● **PROMPT**
The output has to be the full set of records, reproduced exactly, minus any picture.

(SOURCE INFORMATION begins)

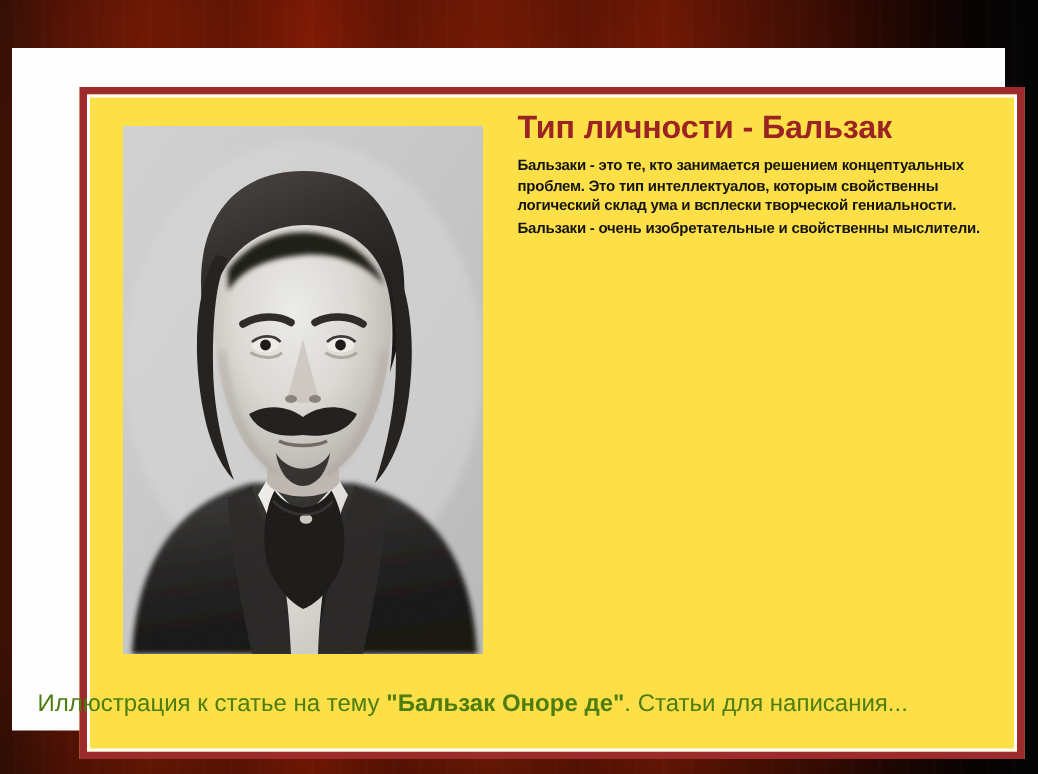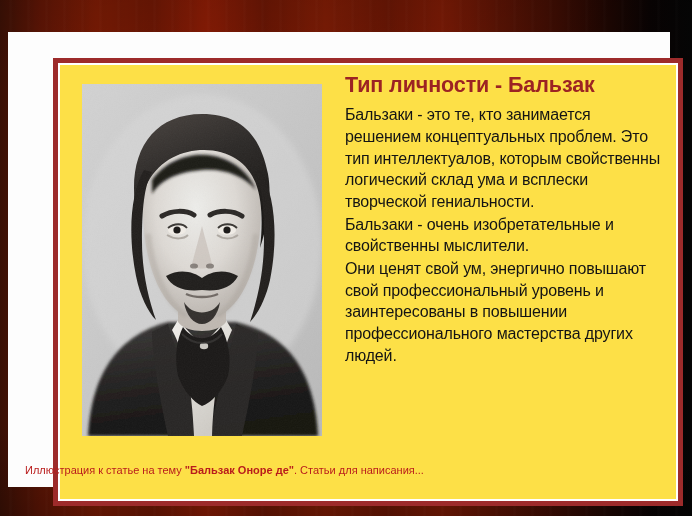--- a/index.html
+++ b/index.html
@@ -126,8 +126,8 @@
   }
   .para {
     color: #141414;
-    font-size: 16px;
-    font-weight: normal;
+    font-size: 10px;
+    font-weight: bold;
     line-height: 1.355;
     letter-spacing: -0.15px;
     margin: 0;

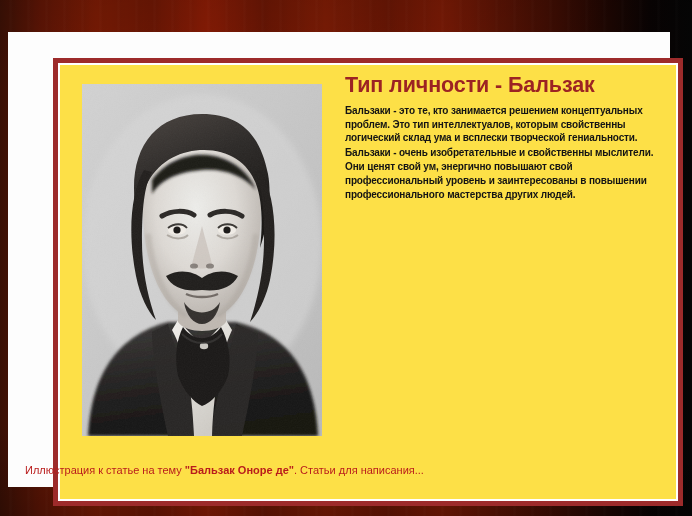--- a/index.html
+++ b/index.html
@@ -282,7 +282,6 @@
           <div id="article-title">Тип личности - Бальзак</div>
           <p class="para">Бальзаки - это те, кто занимается решением концептуальных проблем. Это тип интеллектуалов, которым свойственны логический склад ума и всплески творческой гениальности.</p>
           <p class="para">Бальзаки - очень изобретательные и свойственны мыслители.</p>
-          <p class="para">Они ценят свой ум, энергично повышают свой профессиональный уровень и заинтересованы в повышении профессионального мастерства других людей.</p>
         </div>
 
       </div>

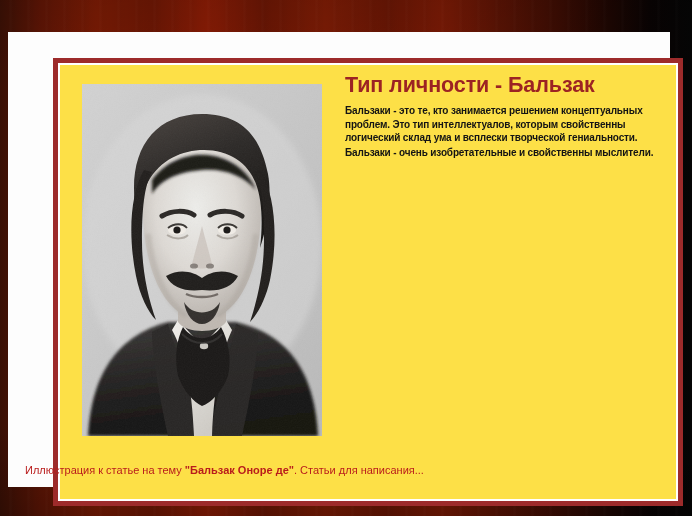--- a/index.html
+++ b/index.html
@@ -143,8 +143,8 @@
     right: 12px;
     top: 425px;
     height: 26px;
-    color: #b91c1c;
-    font-size: 11px;
+    color: #4d7c0f;
+    font-size: 16px;
     line-height: 26px;
     white-space: nowrap;
     overflow: hidden;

(SOURCE INFORMATION ends)

● **ANSWER SPACE**
--- a/index.html
+++ b/index.html
@@ -126,8 +126,8 @@
   }
   .para {
     color: #141414;
-    font-size: 16px;
-    font-weight: normal;
+    font-size: 10px;
+    font-weight: bold;
     line-height: 1.355;
     letter-spacing: -0.15px;
     margin: 0;

--- a/index.html
+++ b/index.html
@@ -282,7 +282,6 @@
           <div id="article-title">Тип личности - Бальзак</div>
           <p class="para">Бальзаки - это те, кто занимается решением концептуальных проблем. Это тип интеллектуалов, которым свойственны логический склад ума и всплески творческой гениальности.</p>
           <p class="para">Бальзаки - очень изобретательные и свойственны мыслители.</p>
-          <p class="para">Они ценят свой ум, энергично повышают свой профессиональный уровень и заинтересованы в повышении профессионального мастерства других людей.</p>
         </div>
 
       </div>

--- a/index.html
+++ b/index.html
@@ -143,8 +143,8 @@
     right: 12px;
     top: 425px;
     height: 26px;
-    color: #b91c1c;
-    font-size: 11px;
+    color: #4d7c0f;
+    font-size: 16px;
     line-height: 26px;
     white-space: nowrap;
     overflow: hidden;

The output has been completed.